= What the exercise asks =
Below this sentence is a listing; return exactly its lines from the one with "- From line" to the one with "- On line 48", both kept, and nothing more.

= Data to examine =

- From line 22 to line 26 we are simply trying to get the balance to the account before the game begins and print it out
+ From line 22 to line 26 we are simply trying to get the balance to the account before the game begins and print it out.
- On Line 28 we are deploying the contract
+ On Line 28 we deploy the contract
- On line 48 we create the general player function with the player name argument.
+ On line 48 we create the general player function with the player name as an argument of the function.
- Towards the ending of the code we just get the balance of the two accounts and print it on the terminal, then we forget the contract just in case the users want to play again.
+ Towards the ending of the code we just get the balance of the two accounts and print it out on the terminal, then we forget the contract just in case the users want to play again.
---
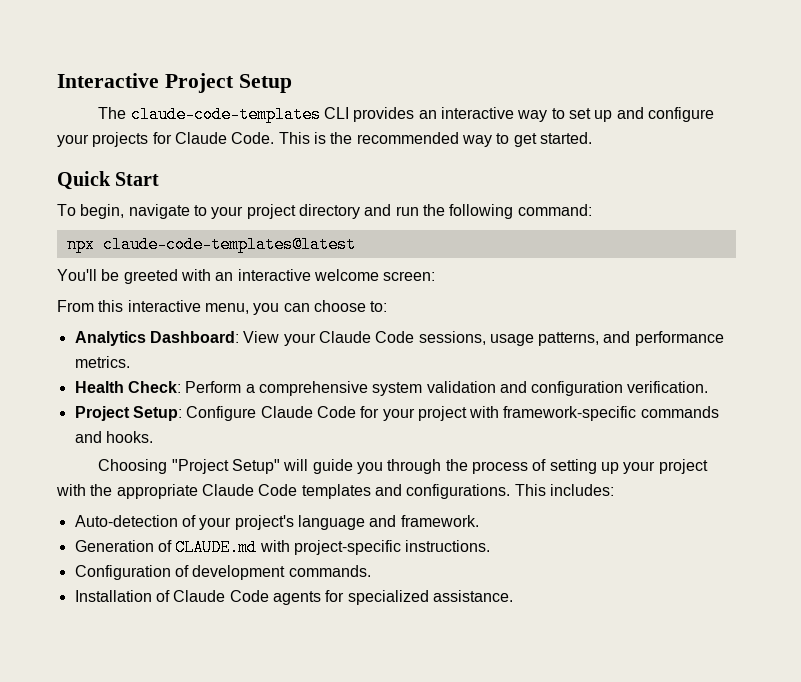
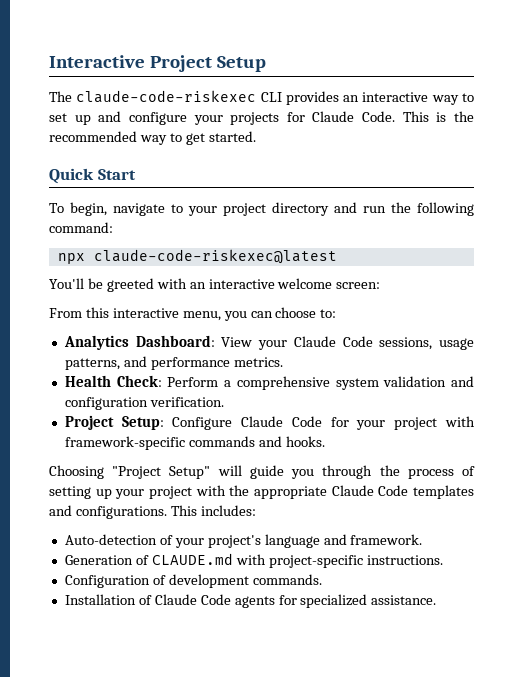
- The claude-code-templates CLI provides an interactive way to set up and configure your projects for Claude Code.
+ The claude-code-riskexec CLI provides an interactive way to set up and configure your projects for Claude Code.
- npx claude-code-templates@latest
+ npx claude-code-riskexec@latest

= Your solution =
- From line 22 to line 26 we are simply trying to get the balance to the account before the game begins and print it out
+ From line 22 to line 26 we are simply trying to get the balance to the account before the game begins and print it out.
- On Line 28 we are deploying the contract
+ On Line 28 we deploy the contract
- On line 48 we create the general player function with the player name argument.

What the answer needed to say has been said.